__Exercise aim__: Set out exactly every line of the entries below, starting at the line that holds "[465,943,559,954] DetatchedTree. ->" and stopping after the line that holds "[180,1121,301,1131] <DetatchedTree> ->".

__Record set__:
════════
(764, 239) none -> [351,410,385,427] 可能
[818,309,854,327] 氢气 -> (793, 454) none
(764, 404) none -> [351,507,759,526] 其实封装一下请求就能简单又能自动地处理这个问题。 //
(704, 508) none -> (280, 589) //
════════
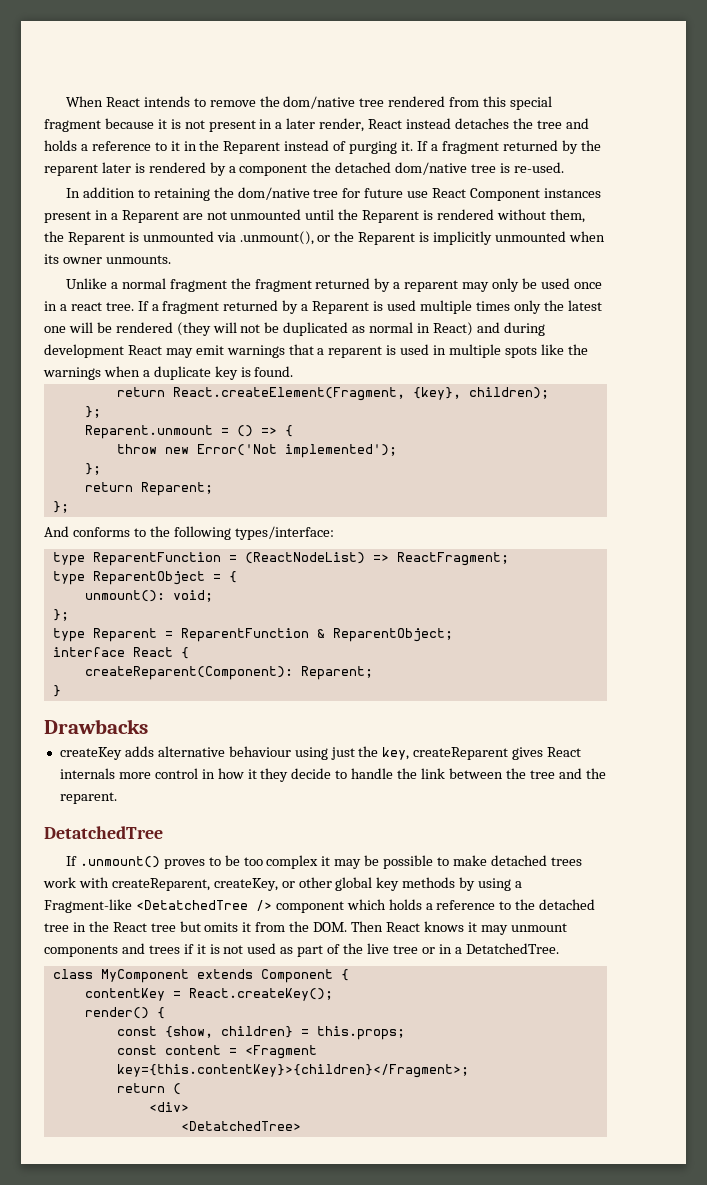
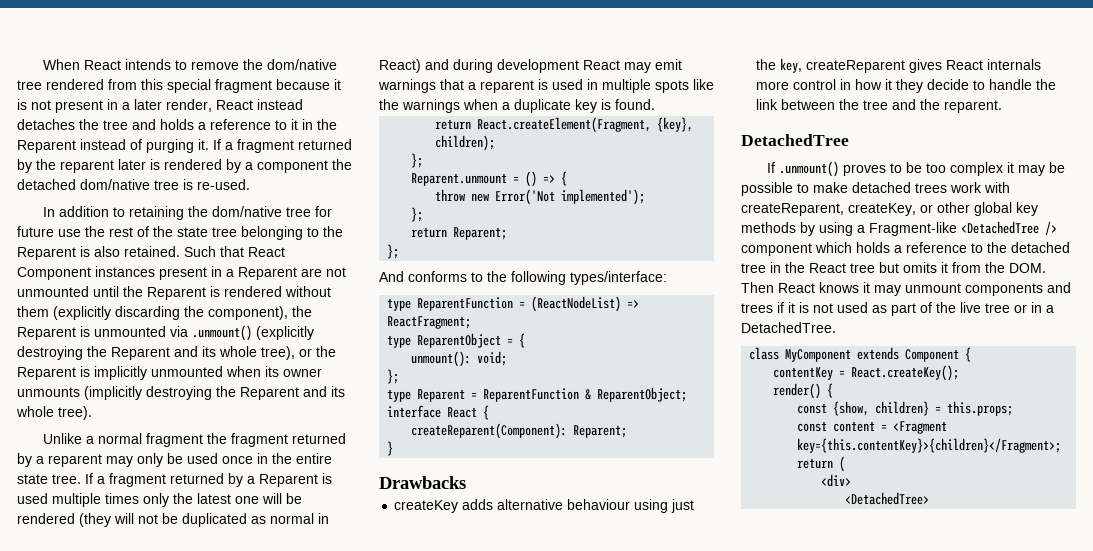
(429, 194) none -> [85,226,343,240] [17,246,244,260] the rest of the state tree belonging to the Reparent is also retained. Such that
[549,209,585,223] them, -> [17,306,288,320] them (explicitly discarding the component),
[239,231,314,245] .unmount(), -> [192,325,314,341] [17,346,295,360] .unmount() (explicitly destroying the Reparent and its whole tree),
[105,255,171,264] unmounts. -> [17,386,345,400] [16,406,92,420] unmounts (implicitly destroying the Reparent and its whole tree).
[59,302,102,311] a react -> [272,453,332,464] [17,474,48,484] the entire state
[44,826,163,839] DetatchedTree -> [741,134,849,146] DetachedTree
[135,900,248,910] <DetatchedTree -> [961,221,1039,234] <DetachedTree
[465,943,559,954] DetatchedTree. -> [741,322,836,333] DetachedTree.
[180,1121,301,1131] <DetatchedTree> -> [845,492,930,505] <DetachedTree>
════════
__Exercise solution__:
[465,943,559,954] DetatchedTree. -> [741,322,836,333] DetachedTree.
[180,1121,301,1131] <DetatchedTree> -> [845,492,930,505] <DetachedTree>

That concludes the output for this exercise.